Following the La Vada apartments venture, John and Vada built Hotel Somerville in 1928. Hotel Somerville was one of the few upscale Black hotels in America at the time, catering to Black Americans who were otherwise excluded from the white-owned establishments in Los Angeles. John became aware of the exclusion brought upon by segregationist policies due to his experiences being denied rooms in white-owned hotels. In one specific incident, he was unable to find a hotel providing accommodations to Black guests during a trip to San Francisco. Hotel Somerville was one of the few major hotels serving Black people in Los Angeles and was dubbed the Waldorf–Astoria of Black America. In the summer of 1928, Hotel Somerville hosted the NAACP's 19th annual national convention, which was the first national convention on the West Coast. Hotel Somerville would continue to serve as the headquarters for the Los Angeles NAACP branch.

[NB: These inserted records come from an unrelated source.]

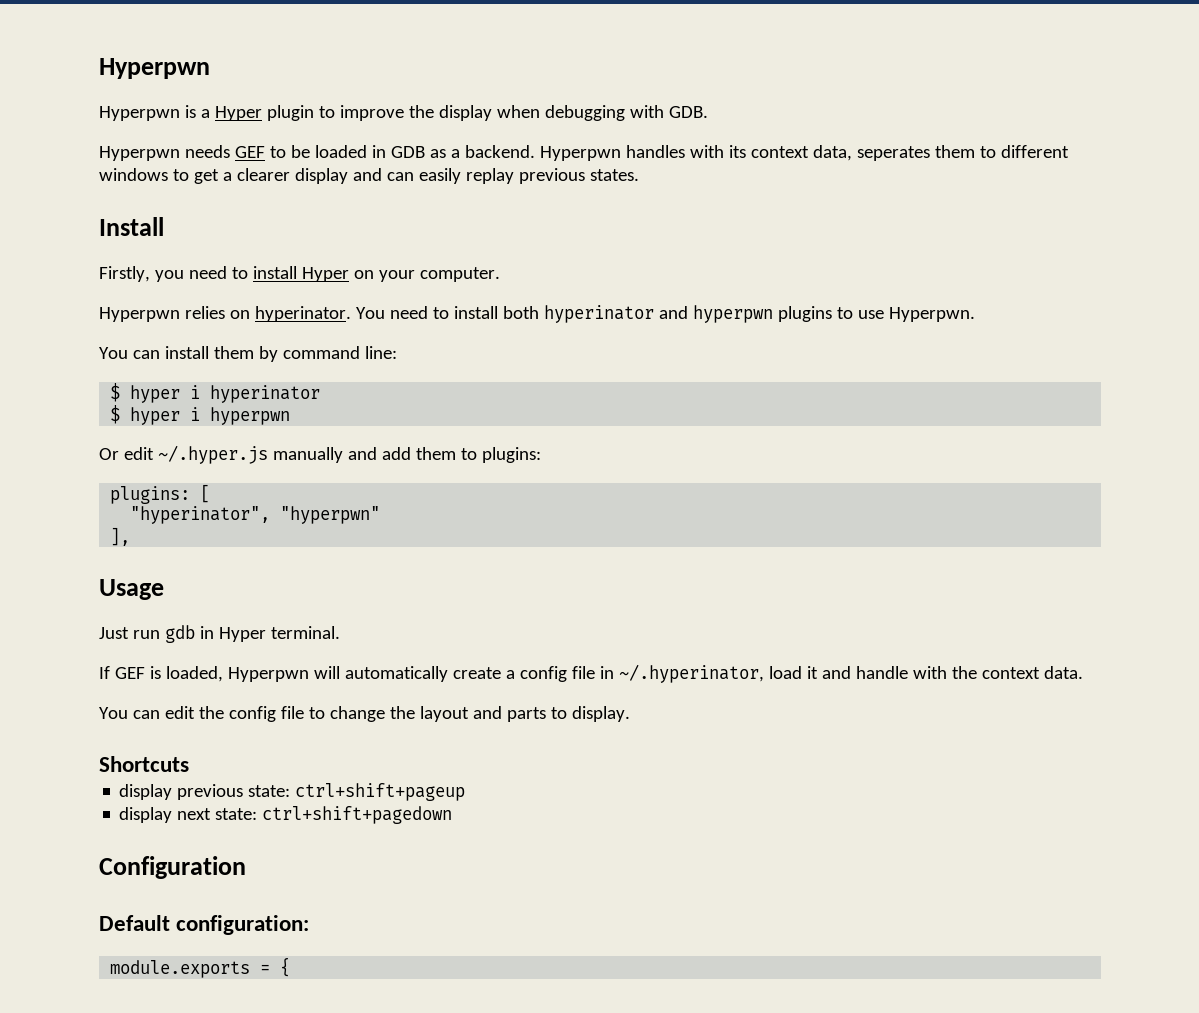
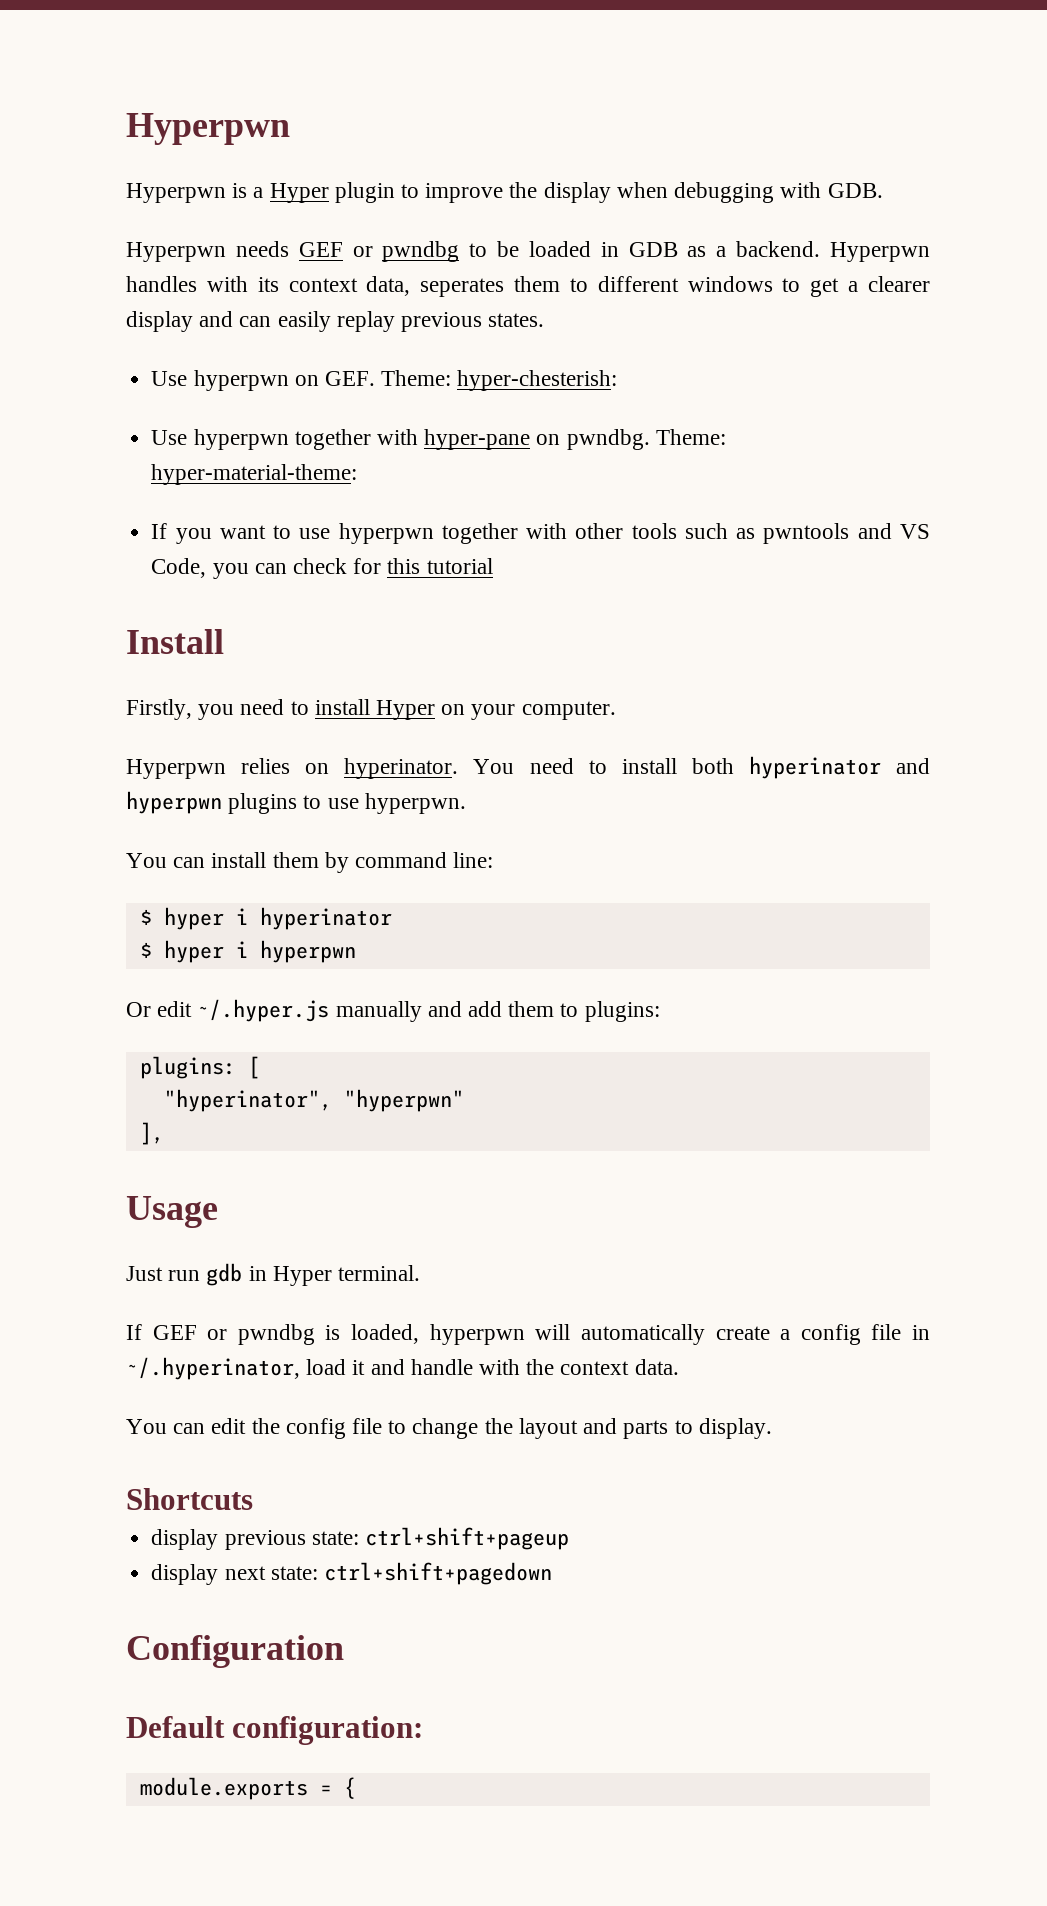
- Hyperpwn needs GEF to be loaded in GDB as a backend.
+ Hyperpwn needs GEF or pwndbg to be loaded in GDB as a backend.
+ Use hyperpwn on GEF. Theme: hyper-chesterish:
+ Use hyperpwn together with hyper-pane on pwndbg. Theme: hyper-material-theme:
+ If you want to use hyperpwn together with other tools such as pwntools and VS Code, you can check for this tutorial
- You need to install both hyperinator and hyperpwn plugins to use Hyperpwn.
+ You need to install both hyperinator and hyperpwn plugins to use hyperpwn.
- If GEF is loaded, Hyperpwn will automatically create a config file in ~/.hyperinator, load it and handle with the context data.
+ If GEF or pwndbg is loaded, hyperpwn will automatically create a config file in ~/.hyperinator, load it and handle with the context data.

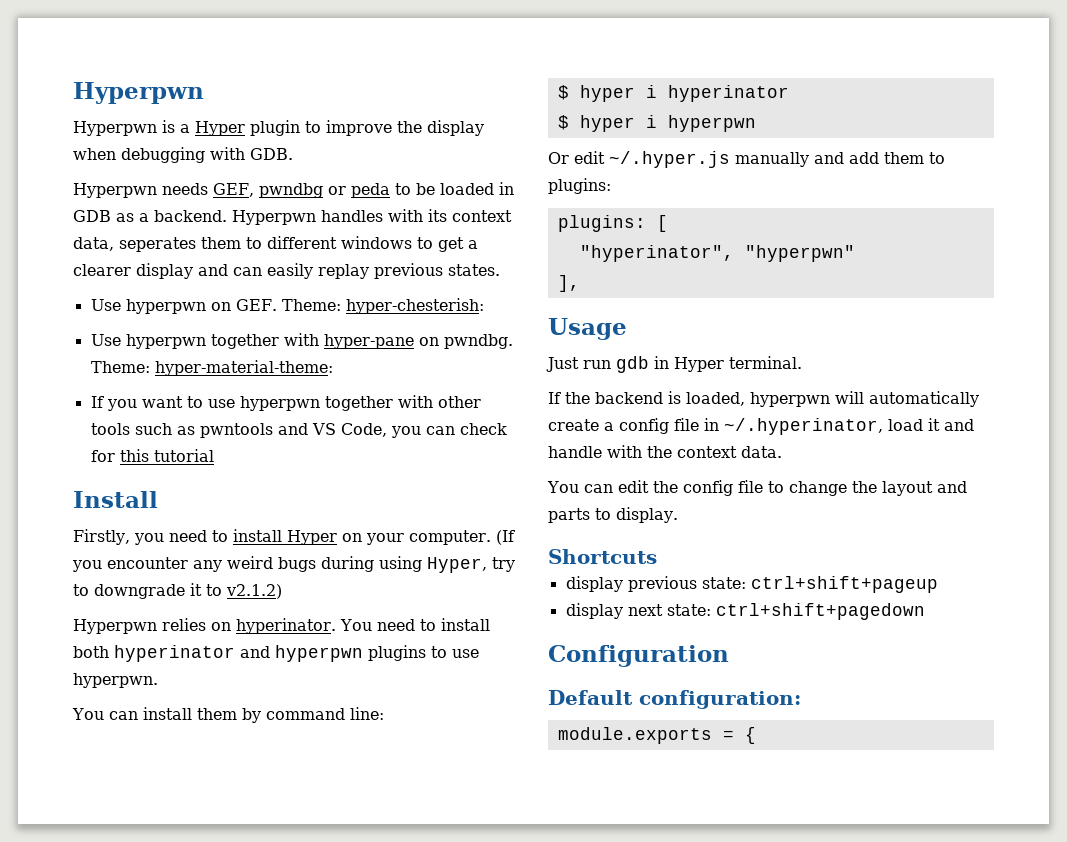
- Hyperpwn needs GEF or pwndbg to be loaded in GDB as a backend.
+ Hyperpwn needs GEF, pwndbg or peda to be loaded in GDB as a backend.
+ (If you encounter any weird bugs during using Hyper, try to downgrade it to v2.1.2)
- If GEF or pwndbg is loaded, hyperpwn will automatically create a config file in ~/.hyperinator, load it and handle with the context data.
+ If the backend is loaded, hyperpwn will automatically create a config file in ~/.hyperinator, load it and handle with the context data.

Hotel Somerville became a hub for Black life in Los Angeles. Visitors included Black intellectuals active in civil rights and Black celebrities. Notable guests included W. E. B. Du Bois, Duke Ellington, Count Basie, Bill Robinson, Eddie "Rochester" Anderson, and Langston Hughes. Despite the hotel's initial success, the onset of the depression and the subsequent stock market crash in 1929 caused Somerville to lose a lot of money. Somerville was ultimately forced to sell the hotel. Hotel Somerville was renamed Dunbar Hotel in honor of the Black poet Paul Laurence Dunbar by the new owners.

== Later life ==
After the stock market crash, Somerville recovered financially through his dental practice and continued his involvement in political activities and civil rights. He served as a technical advisor for the California State Relief Administration that was established in response to the Great Depression.Somerville endeavored to integrate the Black population into the program. During World War II, Somerville served on the advisory board of the Los Angeles draft board and additionally became the examining dentist for the board. He was also appointed to the Los Angeles Police Commission by Mayor Fletcher Bowron, becoming the commission's first Black member and serving from 1949 to 1953. For his contributions in Anglo-American affairs, Queen Elizabeth II named Somerville an Officer of the Order of the British Empire.

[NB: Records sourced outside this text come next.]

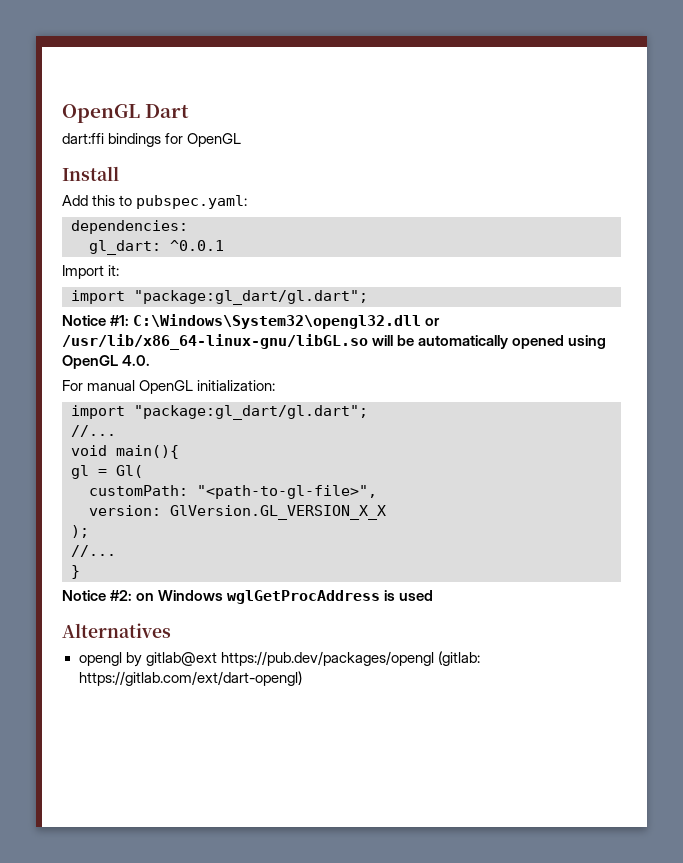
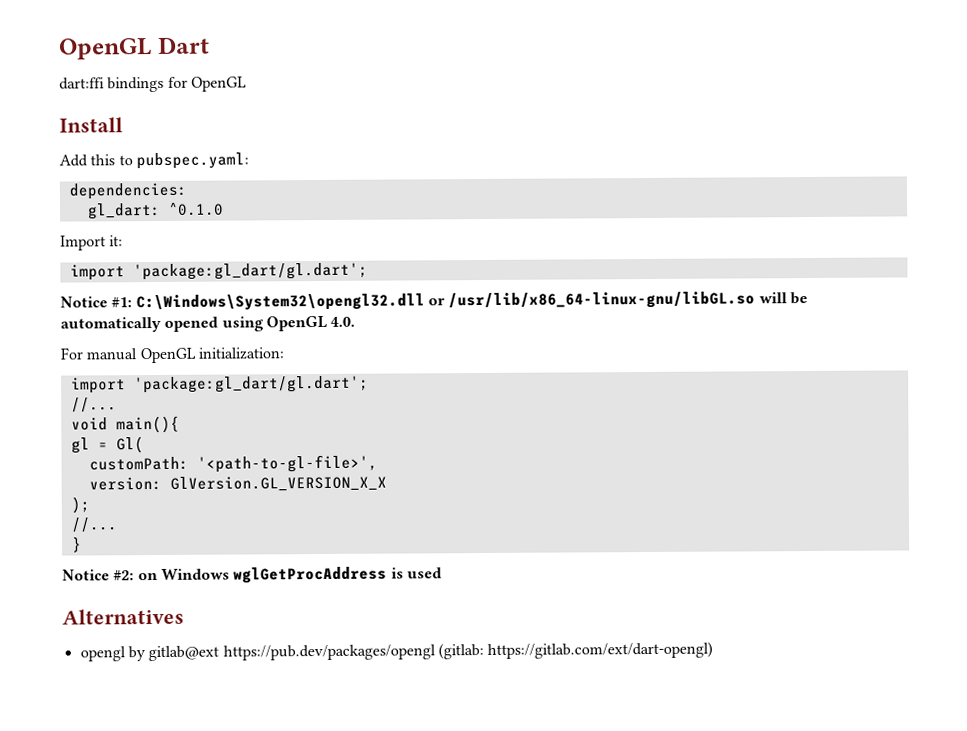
- gl_dart: ^0.0.1
+ gl_dart: ^0.1.0
  Import it:
- import "package:gl_dart/gl.dart";
+ import 'package:gl_dart/gl.dart';
  For manual OpenGL initialization:
- import "package:gl_dart/gl.dart";
+ import 'package:gl_dart/gl.dart';
- customPath: "<path-to-gl-file>",
+ customPath: '<path-to-gl-file>',

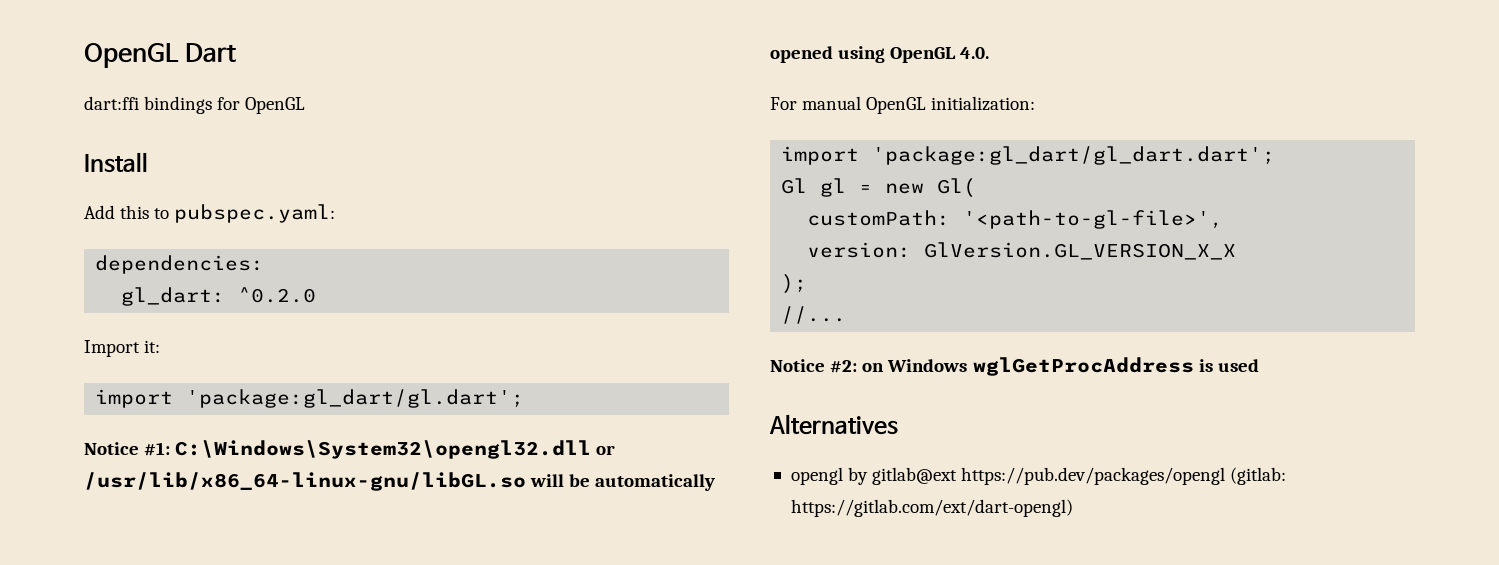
- gl_dart: ^0.1.0
+ gl_dart: ^0.2.0
  For manual OpenGL initialization:
- import 'package:gl_dart/gl.dart';
- //...
- void main(){
- gl = Gl(
+ import 'package:gl_dart/gl_dart.dart';
+ Gl gl = new Gl(
- }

Somerville was an active member of the Democratic Party, and met many prominent members such as Franklin D. Roosevelt. In 1936, Somerville was a delegate to the 1936 Democratic National Convention in Philadelphia. He was the first African-America from California to represent the Democratic Party as a delegate in the national convention. In 1951, Somerville was briefly considered by Harry S. Truman as a candidate for the governorship of the Virgin Islands.

== Personal life and death ==
In 1949, Somerville's autobiography titled Man of Color was published. John and Vada Somerville did not have any children of their own, but they did have a foster daughter named Doris Howard. Somerville retired in 1963, at the age of 71. On October 12, 1972, John and Vada celebrated their 60th wedding anniversary. Vada Somerville died shortly afterwards at the age of 86 on October 12, 1972. John Somerville died at the age of 91 at Good Samaritan Hospital in Los Angeles on February 11, 1973.

An inscription on the painting of a sailing ship that hung in Somerville's home captured his attitude towards life: “Do not wait for your ship to come in. Row out and meet it”.